Source data:
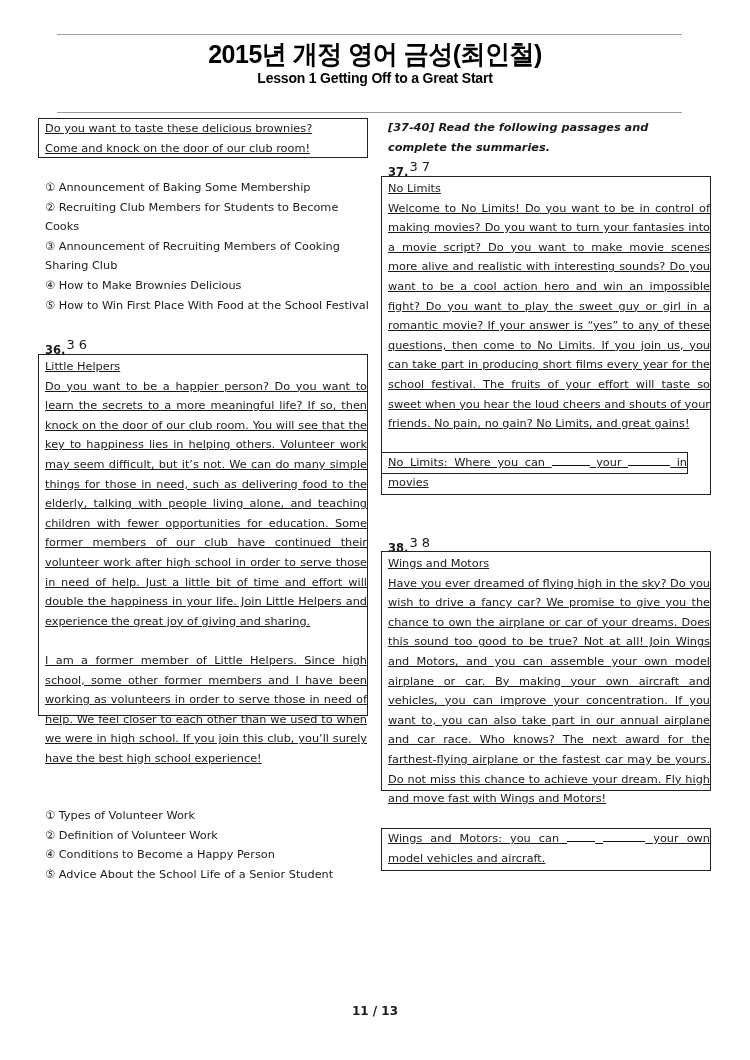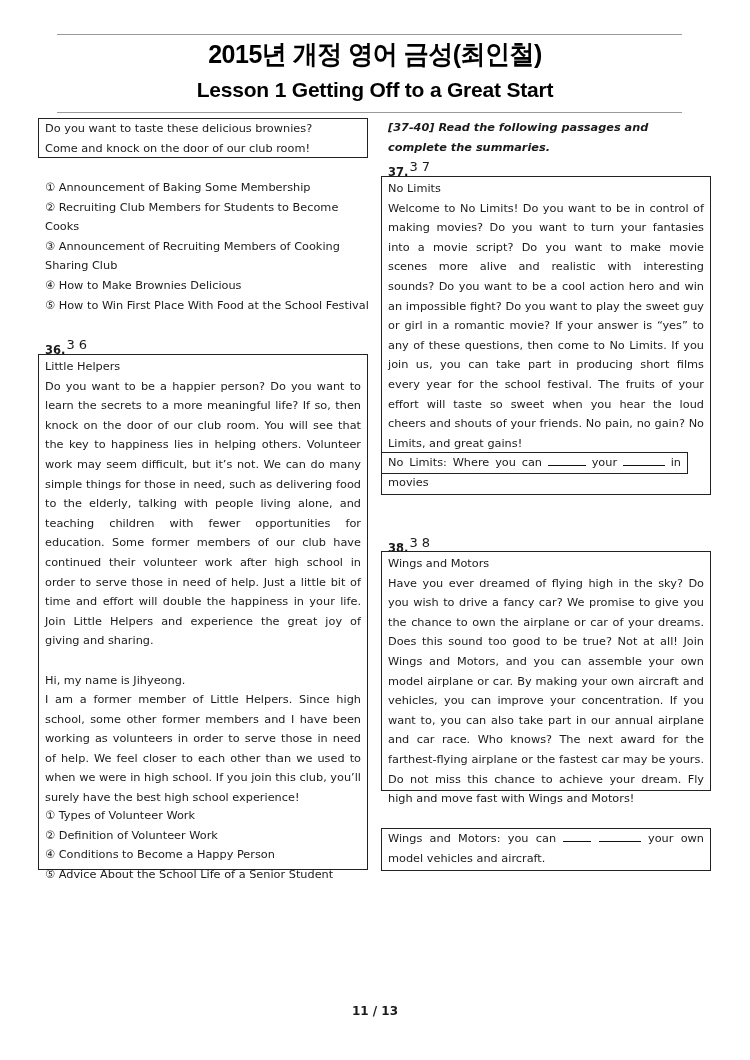--- a/index.html
+++ b/index.html
@@ -3,22 +3,22 @@
 <meta charset="utf-8">
 <style>
   * { box-sizing: border-box; margin: 0; padding: 0; }
   html, body { width: 750px; height: 1060px; background: #ffffff; overflow: hidden; }
   body { position: relative; font-family: "DejaVu Sans", sans-serif; color: #1a1a1a; }
   .rule { position: absolute; left: 39px; width: 436px; height: 0; border-top: 1.5px solid #9a9a9a; }
   .rule.top { top: 34px; left: 57px; width: 625px; }
   .rule.mid { top: 112px; left: 57px; width: 625px; }
   .title { position: absolute; left: 0; width: 750px; text-align: center; font-family: "Liberation Sans", sans-serif; font-weight: bold; color: #000; }
   .title.main { top: 38px; font-size: 25px; letter-spacing: -0.5px; transform: scaleY(1.05); }
-  .title.sub { top: 78px; font-size: 21px; letter-spacing: -0.2px; }
-  .box { position: absolute; border: 1.3px solid #222; padding: 2px 6px 0 6px; font-size: 11.3px; line-height: 19.6px; text-align: justify; }
+  .title.sub { top: 70px; font-size: 14px; letter-spacing: -0.2px; }
+  .box { position: absolute; border: 1.3px solid #222; padding: 2px 0 0 6px; font-size: 11.3px; line-height: 19.6px; text-align: justify; text-decoration: underline; }
   .box p { text-align: justify; text-align-last: left; }
   .plain { position: absolute; font-size: 11.3px; line-height: 19.6px; }
   .qnum { position: absolute; font-size: 11.5px; font-weight: bold; }
   .qnum sup { font-size: 13px; font-weight: normal; vertical-align: 5px; margin-left: 1px; }
   .instr { position: absolute; font-size: 11.3px; font-weight: bold; line-height: 19.6px; font-style: italic; }
   .blank { display: inline-block; border-bottom: 1px solid #111; height: 12px; vertical-align: baseline; }
   .footer { position: absolute; top: 1004px; left: 0; width: 750px; text-align: center; font-size: 12px; font-weight: bold; }
   .gap { height: 19.6px; }
 </style>
 </head>
@@ -40,25 +40,24 @@
   <div>③ Announcement of Recruiting Members of Cooking</div>
   <div>Sharing Club</div>
   <div>④ How to Make Brownies Delicious</div>
   <div>⑤ How to Win First Place With Food at the School Festival</div>
 </div>
 
 <div class="qnum" style="left:45px; top:337px;">
   <span>36.</span><sup>3 6</sup>
 </div>
 
-<div class="box" style="left:38px; top:354px; width:330px; height:516px;">
+<div class="box" style="left:38px; top:354px; width:330px; height:362px;">
   <div>Little Helpers</div>
   <p>Do you want to be a happier person? Do you want to learn the secrets to a more meaningful life? If so, then knock on the door of our club room. You will see that the key to happiness lies in helping others. Volunteer work may seem difficult, but it’s not. We can do many simple things for those in need, such as delivering food to the elderly, talking with people living alone, and teaching children with fewer opportunities for education. Some former members of our club have continued their volunteer work after high school in order to serve those in need of help. Just a little bit of time and effort will double the happiness in your life. Join Little Helpers and experience the great joy of giving and sharing.</p>
   <div class="gap"></div>
-  <div>Hi, my name is Jihyeong.</div>
   <p>I am a former member of Little Helpers. Since high school, some other former members and I have been working as volunteers in order to serve those in need of help. We feel closer to each other than we used to when we were in high school. If you join this club, you’ll surely have the best high school experience!</p>
 </div>
 
 <div class="plain" style="left:45px; top:806px; width:330px;">
   <div>① Types of Volunteer Work</div>
   <div>② Definition of Volunteer Work</div>
   <div>④ Conditions to Become a Happy Person</div>
   <div>⑤ Advice About the School Life of a Senior Student</div>
 </div>
 

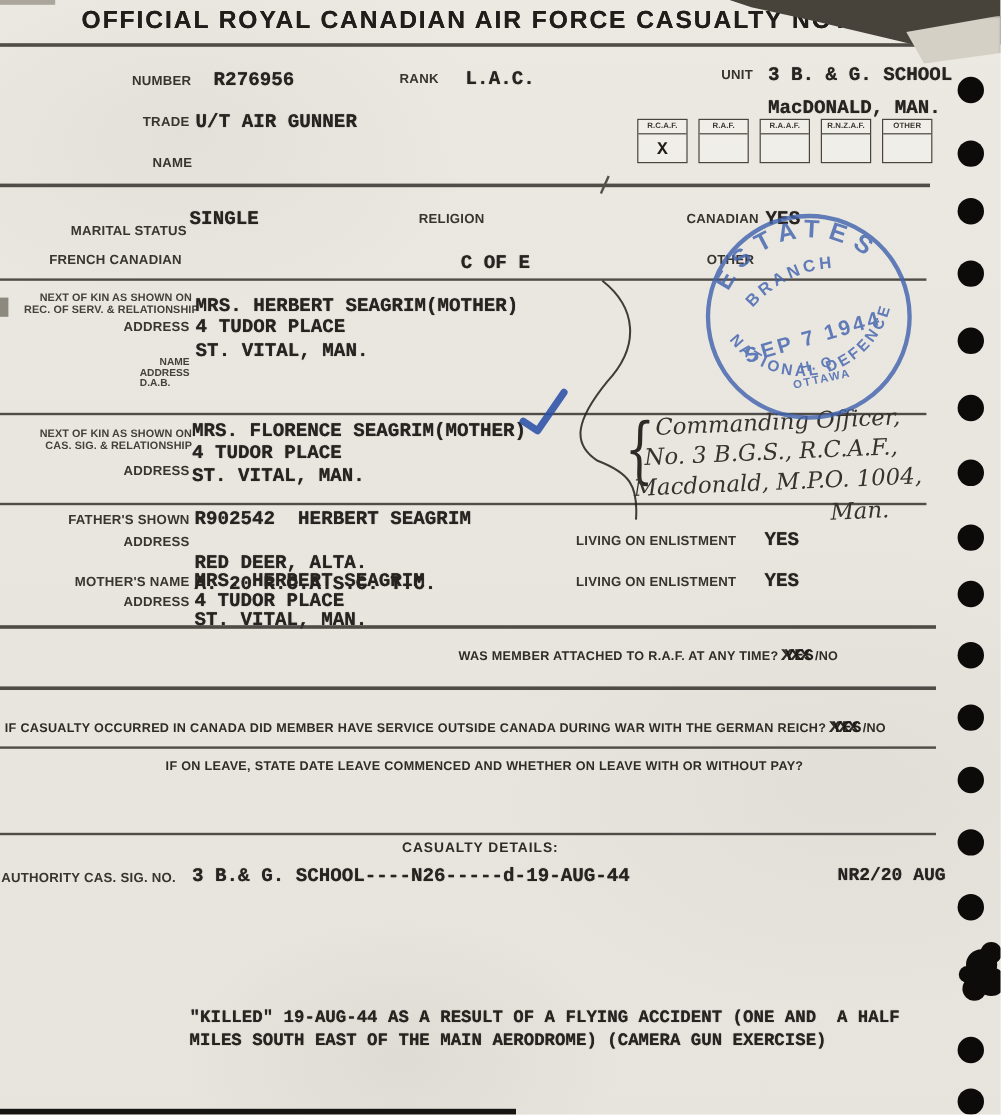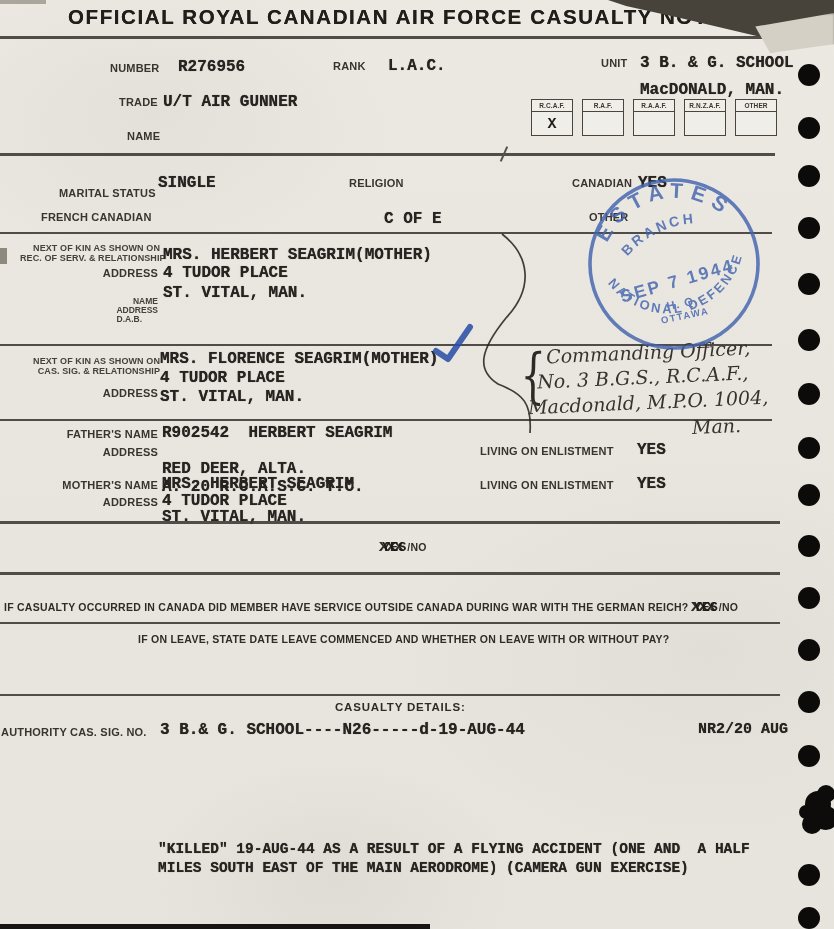--- a/index.html
+++ b/index.html
@@ -144,39 +144,40 @@
         <text font-size="21" letter-spacing="7"><textPath href="#arcTop" startOffset="50%" text-anchor="middle">ESTATES</textPath></text>
         <text font-size="13" letter-spacing="2.5"><textPath href="#arcBot" startOffset="50%" text-anchor="middle">NATIONAL DEFENCE</textPath></text>
         <text font-size="14" letter-spacing="3"><textPath href="#arcBranch" startOffset="42%" text-anchor="middle">BRANCH</textPath></text>
         <text x="90" y="113" font-size="17.5" letter-spacing="2.5" text-anchor="middle" transform="rotate(-4 90 108)">SEP 7 1944</text>
         <text x="90" y="134" font-size="11.5" letter-spacing="1" text-anchor="middle">H. Q.</text>
         <text x="90" y="146" font-size="9.5" letter-spacing="1.5" text-anchor="middle">OTTAWA</text>
       </g>
     </svg>
   </div>
 
-  <div class="abs lbl rt-align" style="left:30px;top:428px;width:128px;">FATHER'S NAME</div>
+  <div class="abs lbl rt-align" style="left:30px;top:428px;width:128px;">FATHER'S SHOWN</div>
   <div class="abs val" style="left:162px;top:424px;">R902542  HERBERT SEAGRIM</div>
   <div class="abs lbl rt-align" style="left:58px;top:446px;width:100px;">ADDRESS</div>
   <div class="abs val" style="left:162px;top:442px;margin-top:36px;">A. 20 R.C.A.S.C. T.C.</div>
   <div class="abs val" style="left:162px;top:460px;">RED DEER, ALTA.</div>
   <div class="abs lbl" style="left:480px;top:445px;">LIVING ON ENLISTMENT</div>
   <div class="abs val" style="left:637px;top:441px;">YES</div>
 
   <div class="abs lbl rt-align" style="left:30px;top:479px;width:128px;">MOTHER'S NAME</div>
   <div class="abs val" style="left:162px;top:475px;">MRS. HERBERT SEAGRIM</div>
   <div class="abs lbl" style="left:480px;top:479px;">LIVING ON ENLISTMENT</div>
   <div class="abs val" style="left:637px;top:475px;">YES</div>
   <div class="abs lbl rt-align" style="left:58px;top:496px;width:100px;">ADDRESS</div>
   <div class="abs val" style="left:162px;top:492px;">4 TUDOR PLACE</div>
   <div class="abs val" style="left:162px;top:508px;">ST. VITAL, MAN.</div>
 
   <div class="rule" style="left:0;top:521px;width:780px;height:2.5px;"></div>
 
   <div class="abs" style="left:382px;top:540px;display:flex;gap:5px;align-items:baseline;">
+    <span class="q">WAS MEMBER ATTACHED TO R.A.F. AT ANY TIME?</span>
     <span class="xwrap"><span>YES</span><span class="xover">XXX</span></span>
     <span class="q" style="margin-left:-4px;">/NO</span>
   </div>
 
   <div class="rule" style="left:0;top:572px;width:780px;height:2.5px;"></div>
 
   <div class="abs" style="left:4px;top:600px;display:flex;gap:5px;align-items:baseline;">
     <span class="q">IF CASUALTY OCCURRED IN CANADA DID MEMBER HAVE SERVICE OUTSIDE CANADA DURING WAR WITH THE GERMAN REICH?</span>
     <span class="xwrap"><span>YES</span><span class="xover">XXX</span></span>
     <span class="q" style="margin-left:-4px;">/NO</span>

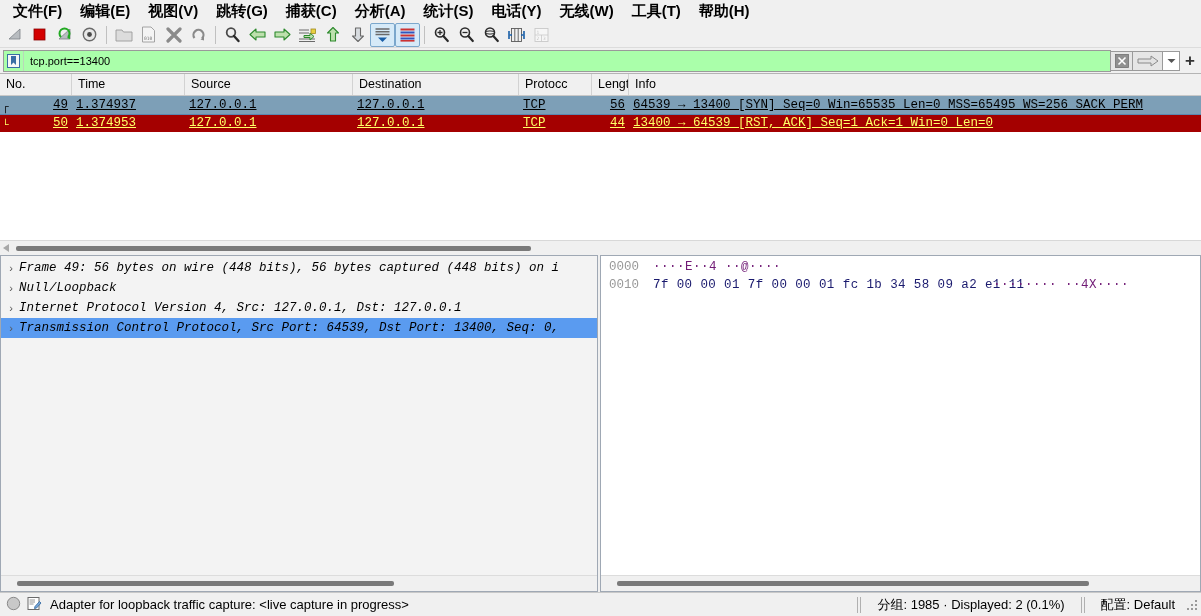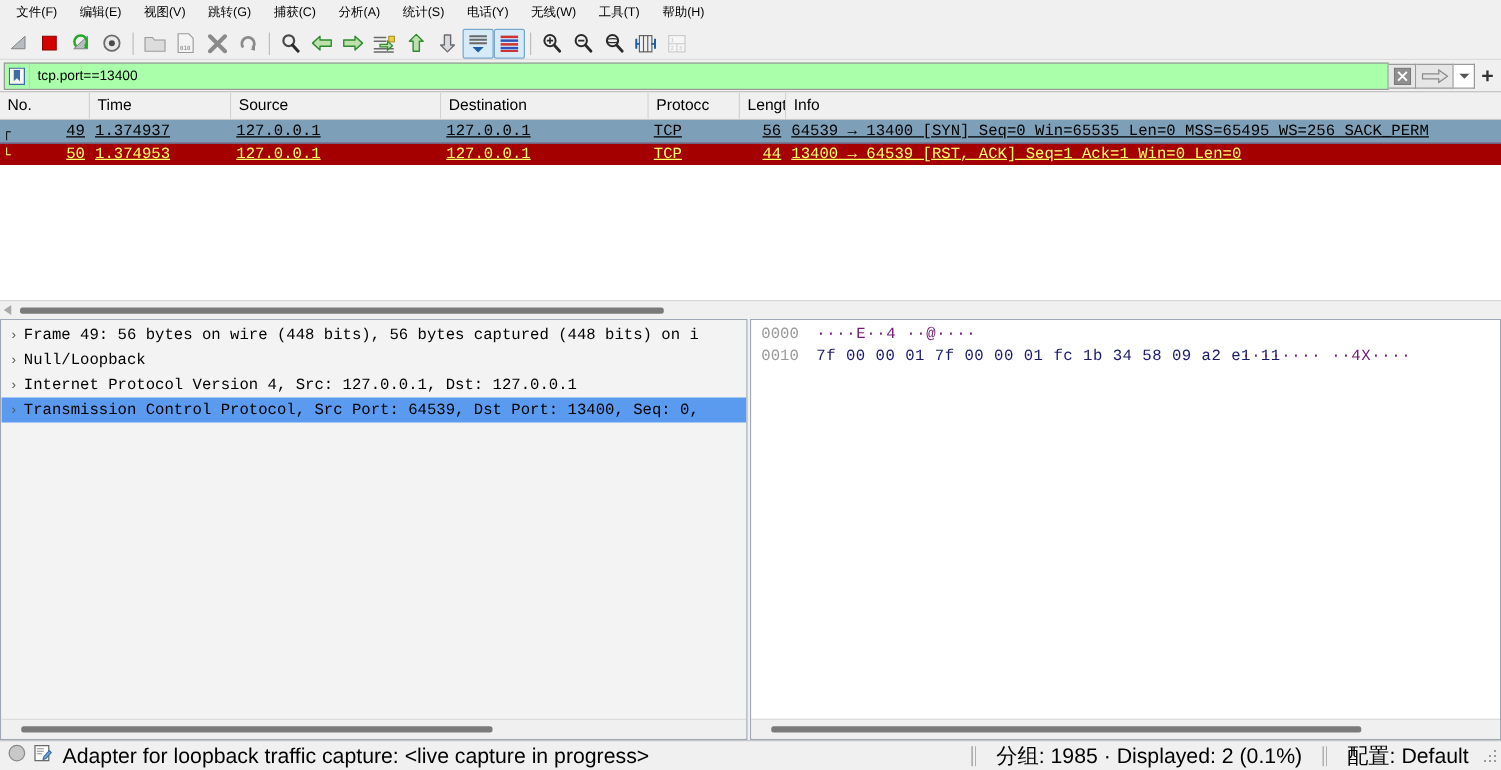--- a/index.html
+++ b/index.html
@@ -18,24 +18,25 @@
   .menubar {
     height: 22px;
     background: #f0f0f0;
     display: flex;
     align-items: center;
     padding-left: 4px;
     flex: 0 0 22px;
   }
   .menu-item {
     padding: 2px 9px;
-    font-size: 10px;
+    font-size: 15px;
     line-height: 16px;
     white-space: nowrap;
     cursor: default;
+    font-weight: bold;
   }
 
   
   .toolbar {
     height: 26px;
     background: #f0f0f0;
     display: flex;
     align-items: center;
     padding-left: 2px;
     flex: 0 0 26px;
@@ -192,21 +193,21 @@
     white-space: nowrap;
     padding-left: 2px;
   }
   .dt-row.selected { background: #5a9bf0; color: #000; }
   .dt-arrow {
     width: 16px; flex: 0 0 16px;
     text-align: center;
     color: #555; font-size: 11px;
     font-family: "Liberation Sans", sans-serif;
   }
-  .dt-label { overflow: hidden; white-space: nowrap; }
+  .dt-label { overflow: hidden; white-space: nowrap; font-style: italic; }
 
   .bytes-body {
     flex: 1;
     background: #fff;
     font-family: "Liberation Mono", "DejaVu Sans Mono", monospace;
     font-size: 12.5px;
     padding-top: 2px;
     overflow: hidden;
   }
   .hx-row { height: 18px; display: flex; align-items: center; white-space: nowrap; }
@@ -231,21 +232,21 @@
   }
 
   
   .statusbar {
     height: 24px;
     background: #f0f0f0;
     display: flex;
     align-items: center;
     border-top: 1px solid #c8c8c8;
     flex: 0 0 24px;
-    font-size: 17px;
+    font-size: 13px;
   }
   .sb-left { display: flex; align-items: center; padding-left: 6px; flex: 1; }
   .sb-text { padding-left: 8px; white-space: nowrap; }
   .sb-grip { width: 4px; height: 16px; margin: 0 6px;
              background: repeating-linear-gradient(to right, #b0b0b0 0 1px, transparent 1px 3px); }
   .sb-mid { padding: 0 10px; white-space: nowrap; }
   .sb-right { padding: 0 10px 0 10px; white-space: nowrap; }
   .sb-resize {
     width: 14px; height: 14px; margin-right: 2px;
     background:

*Exercise goal*
What are the lines, exactly as written above, from the line with "112px; left: 57px;" to the line with "absolute; left: 0;", both included? Output only those.

*Response to the exercise*
   .rule.mid { top: 112px; left: 57px; width: 625px; }
   .title { position: absolute; left: 0; width: 750px; text-align: center; font-family: "Liberation Sans", sans-serif; font-weight: bold; color: #000; }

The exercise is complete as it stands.